Activity.
How many lines of the records hold the string "this"? Reply with the number alone.
★ ★ ★ ★ ★
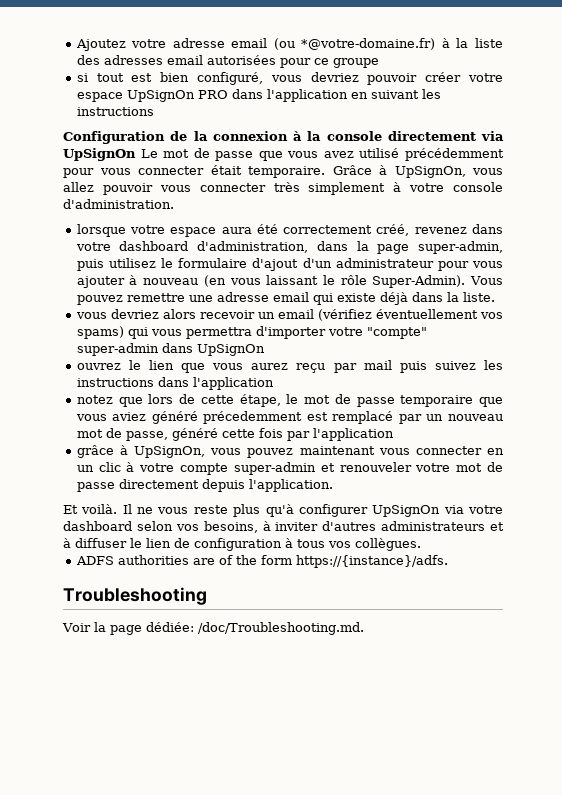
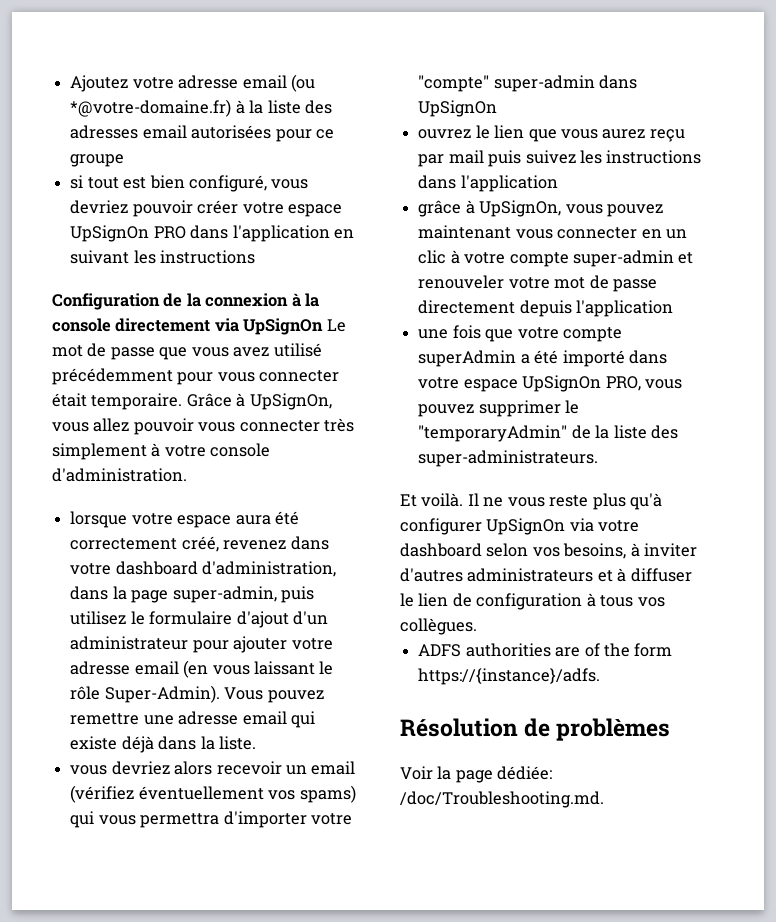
[472,261,503,268] [76,275,199,288] vous ajouter à nouveau -> [233,636,333,653] [70,661,179,675] ajouter votre adresse email
[76,394,503,407] [75,411,503,424] [76,428,394,441] // notez que lors de cette étape, le mot de passe temporaire que vous aviez généré précedemment est remplacé par un nouveau mot de passe, généré cette fois par l'application -> (558, 183) none
[248,479,333,492] l'application. -> [576,300,674,317] [418,325,622,342] [418,350,667,367] [418,375,682,392] [418,400,580,417] [418,425,678,442] [418,450,599,467] l'application // une fois que votre compte superAdmin a été importé dans votre espace UpSignOn PRO, vous pouvez supprimer le "temporaryAdmin" de la liste des super-administrateurs.
[63,587,207,605] Troubleshooting -> [400,718,671,741] Résolution de problèmes

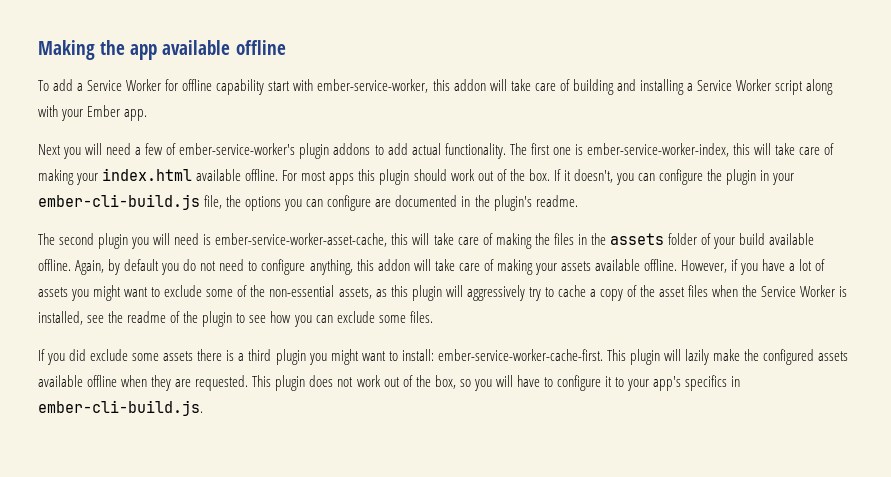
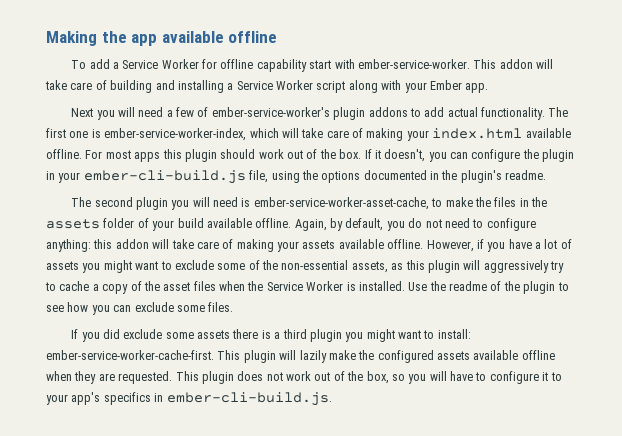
[317,79,450,93] ember-service-worker, this -> [357,59,497,69] ember-service-worker. This
[732,143,750,155] this -> [249,128,279,138] which
(223, 202) none -> [271,171,300,183] using
[284,195,392,211] you can configure are -> (361, 177) none
[391,233,532,249] this will take care of making -> [431,197,473,207] to make
[124,259,160,271] default -> [345,218,384,231] default,
[309,259,353,275] anything, -> [46,239,91,252] anything:
[38,311,105,325] installed, see -> [358,281,428,291] installed. Use

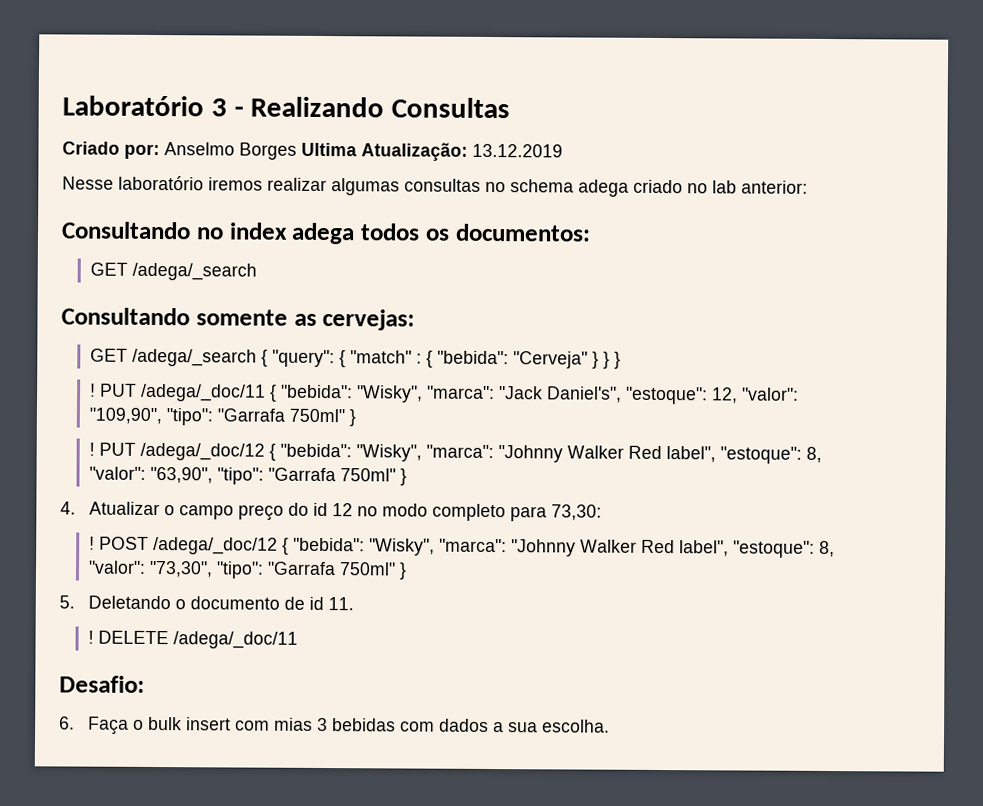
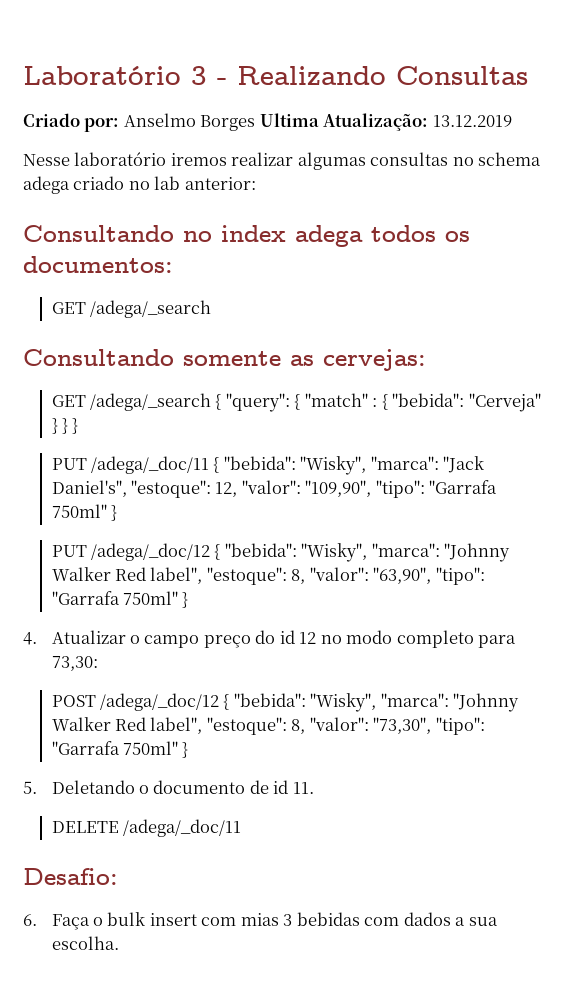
[89,383,96,397] ! -> (79, 426) none
[88,442,95,456] ! -> (117, 513) none
[88,536,95,550] ! -> (98, 663) none
[87,630,94,644] ! -> (314, 788) none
★ ★ ★ ★ ★
Answer section.
3